As marketing organizations’ demands and revenue targets continue to grow, CMOs will place increasing emphasis on leveraging technology to meet those demands. CMOs will challenge their teams to run more campaigns, add more personalization, and diversify their strategies by being smarter with their resources. Marketing organizations will quickly realize the only technology that can effectively streamline and scale how they work is AI.

  • What this means for marketers: AI can be a partner that amplifies and accelerates your marketing strategies by automating and optimizing hyper-targeted, multi-stage, cross-channel marketing programs. Not only will this allow your team to move faster and produce more, but it will also enable you to find incremental opportunities for growth.

3. Marketers will get creative with how they use AI.

As marketers begin to understand how AI can augment and amplify their efforts, we’ll see them leverage AI in innovative ways and start breaking status quo marketing practices. After the initial AI learning curve and period of laying the groundwork with strategy, processes, and people, marketers will start pushing the boundaries of their programs and experimenting with new strategies, taking a bigger leap every time.

  • What this means for marketers: Beyond offloading mundane marketing tasks to AI, embrace the opportunity to reimagine your customer engagement strategies. With AI, new campaign ideas can go live in no time without significant resources and be readily optimized and pivoted.

4. Marketers will fully embrace AI because it stops being black box.

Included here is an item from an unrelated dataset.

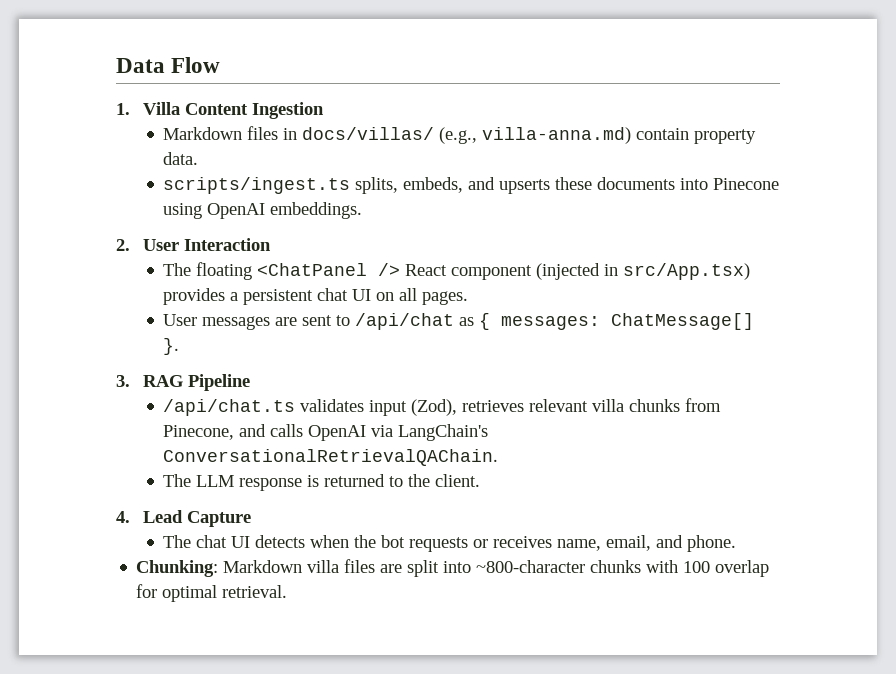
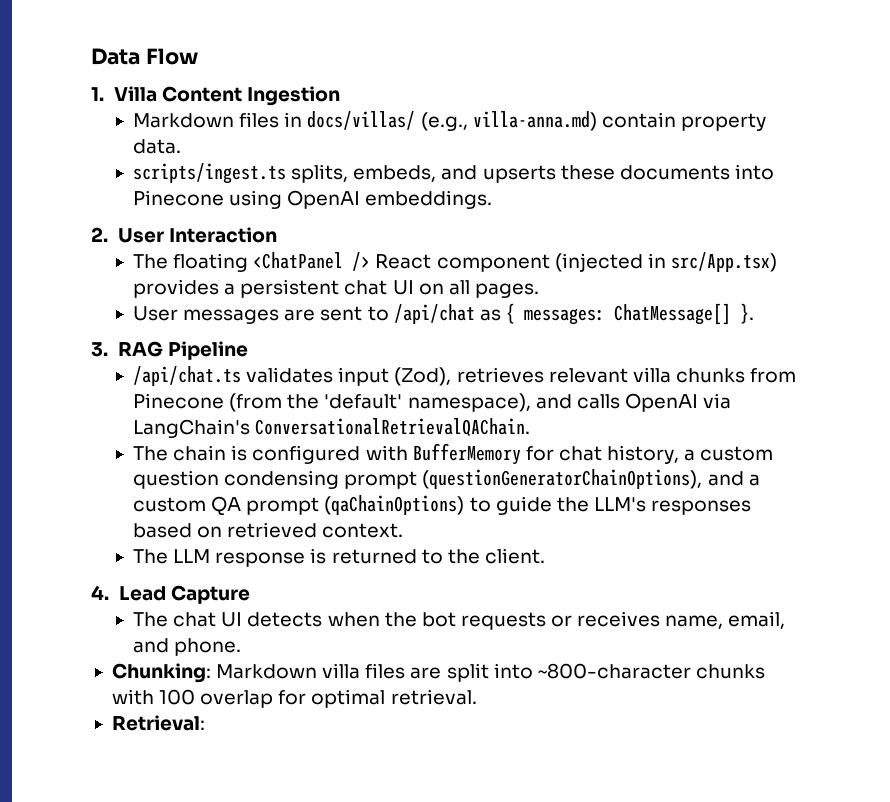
- /api/chat.ts validates input (Zod), retrieves relevant villa chunks from Pinecone, and calls OpenAI via LangChain's ConversationalRetrievalQAChain.
+ /api/chat.ts validates input (Zod), retrieves relevant villa chunks from Pinecone (from the 'default' namespace), and calls OpenAI via LangChain's ConversationalRetrievalQAChain.
+ The chain is configured with BufferMemory for chat history, a custom question condensing prompt (questionGeneratorChainOptions), and a custom QA prompt (qaChainOptions) to guide the LLM's responses based on retrieved context.
+ Retrieval:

Marketers want control of their marketing programs and need to be able to explain their marketing investments. But the first generation of AI marketing asked marketers to take a leap of faith. That’s why the recent Business Insider Intelligence report found that “when asked to choose which trending technology they felt most unprepared for, 34% of global marketing executives chose AI.” The growth in AI in 2019 and beyond will be fueled by “explainable AI” in which marketers can see what factors influence predictions and can control the parameters that guide AI.

  • What this means for marketers: AI adoption will only accelerate, and it’s important to get started implementing AI now or risk falling behind and being leapfrogged in the future. Look for AI solutions that give you the level of control and the visibility into AI algorithms and workflows you need.

5. Marketing AI companies providing real ROI will emerge from the noise.

Last year, Gartner analysts predicted that “by 2020, AI technologies will be virtually pervasive in almost every new software product and service.” We’re already seeing this prediction play out with a proliferation of marketing software providers — emerging and incumbent — adding AI to their product strategy and pivoting their messaging to claim AI capabilities. Yet not all marketing AI is created equal. This year, we’ll see more emphasis on separating real AI marketing solutions from fringe AI solutions. Gartner has already started helping marketers identify noteworthy AI solutions by introducing the first Cool Vendors report on AI for Marketing.

  • What this means for marketers: As the “AI” label becomes standard, marketers will find it increasingly challenging to identify real AI solutions capable of effectively solving their problems. Marketers will need to be more vigilant with testing vendors’ claims to weed out masked AI solutions.

 

Lastly, one final prediction to add to the mix:

2019 will be a pivotal year in which marketers finally realize the ROI of AI. We’ll see AI’s mounting, tangible benefits move it from hype to mainstream. Will 2019 be the year you embrace AI?